The Captain decided to just run the gauntlet and drive the ship through the barrier and boats. We were on stand-by and ready for the manoeuvre with a lot of tension… when in the most incredible fashion that only a Hollywood movie could make, a fast speedboat came racing up the river with a huge fat white man dressed in flowing white robes. He stepped off, paid the dockers, and we were released with no further incident!

It was time to leave Africa and head to Gibraltar. We had great difficulty getting through the bar at the river entrance due to unfavourable weather and had another couple of days delay.

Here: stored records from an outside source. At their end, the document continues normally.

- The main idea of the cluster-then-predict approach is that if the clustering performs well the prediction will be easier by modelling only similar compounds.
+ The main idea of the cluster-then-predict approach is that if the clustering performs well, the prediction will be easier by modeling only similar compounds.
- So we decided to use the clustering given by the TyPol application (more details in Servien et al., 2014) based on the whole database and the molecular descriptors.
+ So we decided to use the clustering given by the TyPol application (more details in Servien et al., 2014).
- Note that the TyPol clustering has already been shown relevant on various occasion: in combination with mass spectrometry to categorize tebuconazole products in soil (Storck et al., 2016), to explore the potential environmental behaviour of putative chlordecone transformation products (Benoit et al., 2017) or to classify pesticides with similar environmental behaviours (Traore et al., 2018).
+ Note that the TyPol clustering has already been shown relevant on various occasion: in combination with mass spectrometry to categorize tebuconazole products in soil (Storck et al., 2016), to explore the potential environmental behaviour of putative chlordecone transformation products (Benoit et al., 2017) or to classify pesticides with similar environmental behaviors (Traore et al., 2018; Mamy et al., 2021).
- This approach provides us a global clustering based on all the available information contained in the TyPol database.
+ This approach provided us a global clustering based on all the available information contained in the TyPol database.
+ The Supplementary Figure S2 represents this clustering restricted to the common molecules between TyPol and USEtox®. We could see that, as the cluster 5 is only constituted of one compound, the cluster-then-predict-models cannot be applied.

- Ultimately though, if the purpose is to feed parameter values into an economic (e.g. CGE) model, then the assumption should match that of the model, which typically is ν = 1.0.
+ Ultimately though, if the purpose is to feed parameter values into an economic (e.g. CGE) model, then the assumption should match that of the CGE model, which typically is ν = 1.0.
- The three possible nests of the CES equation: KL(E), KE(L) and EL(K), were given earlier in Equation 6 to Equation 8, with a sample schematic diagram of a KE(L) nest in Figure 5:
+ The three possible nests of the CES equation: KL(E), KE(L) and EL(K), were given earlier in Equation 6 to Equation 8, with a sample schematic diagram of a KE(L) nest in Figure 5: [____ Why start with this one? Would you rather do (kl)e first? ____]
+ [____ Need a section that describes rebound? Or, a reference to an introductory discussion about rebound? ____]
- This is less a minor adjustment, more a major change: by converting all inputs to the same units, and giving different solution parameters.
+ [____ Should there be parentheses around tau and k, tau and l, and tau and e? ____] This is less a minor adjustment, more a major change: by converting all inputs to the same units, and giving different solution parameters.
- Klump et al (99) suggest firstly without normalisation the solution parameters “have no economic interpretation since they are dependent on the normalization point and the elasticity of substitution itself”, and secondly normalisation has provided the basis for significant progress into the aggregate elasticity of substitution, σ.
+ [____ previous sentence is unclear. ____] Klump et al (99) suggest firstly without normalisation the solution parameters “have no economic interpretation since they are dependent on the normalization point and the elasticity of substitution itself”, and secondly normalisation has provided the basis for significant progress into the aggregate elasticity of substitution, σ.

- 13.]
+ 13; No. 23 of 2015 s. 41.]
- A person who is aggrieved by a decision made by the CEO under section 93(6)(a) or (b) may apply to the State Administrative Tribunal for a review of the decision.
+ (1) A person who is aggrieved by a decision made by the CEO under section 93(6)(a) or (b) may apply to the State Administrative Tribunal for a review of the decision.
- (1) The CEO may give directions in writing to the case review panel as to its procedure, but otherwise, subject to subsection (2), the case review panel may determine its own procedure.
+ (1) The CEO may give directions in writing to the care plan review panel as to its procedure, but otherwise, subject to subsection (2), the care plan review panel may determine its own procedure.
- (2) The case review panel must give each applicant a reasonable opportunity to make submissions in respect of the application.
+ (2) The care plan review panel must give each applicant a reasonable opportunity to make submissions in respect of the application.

We were all getting thin from lack of decent food, sick of banging and chipping, and by now were starting to question whether we would get paid.

Once we finally got out of the Benin River into the open sea, the engines started to fail one-by-one.   These engines were the same used in the "Rock Island Line" trains.  Instead of a ship's engine we had four train engines!

As each one broke down, the ship correspondingly slowed down and our ETA to Gibraltar was pushed back. We were on one engine only with a few days to go, when that last one failed too. We spent a day floating around in the ocean whilst the engineers tried to get one engine running from parts from the other three.

Getting home

We finally limped into Gibraltar – only to find something like 30 holes in the ship which urgently needed plugging. By this time two officers and I decided we needed to leave ASAP… but we had to wait to get paid. The ship’s owner turned up with just one suitcase full of enough USA dollars to pay the whole crew for 2 months, the fuel, repairs, port fees etc. Who knows how much that was! But we managed to get paid and left within the hour… flagging down a local taxi to take us 100 miles to Malaga airport.

We were so happy to get to the airport, we had more than a few beers to celebrate. When it was time to board the flight, we walked across the tarmac and up the steps to the plane. The doors were closed, the engines were started, and the Captain made the announcement for the flight to ……. WHAT! WE WERE ON THE WRONG PLANE!!!!

After a quick explanation to the flight attendant, the door was opened, we jumped down to the tarmac and raced over to our correct plane.

And so ends my final voyage, and my career in the Merchant Navy!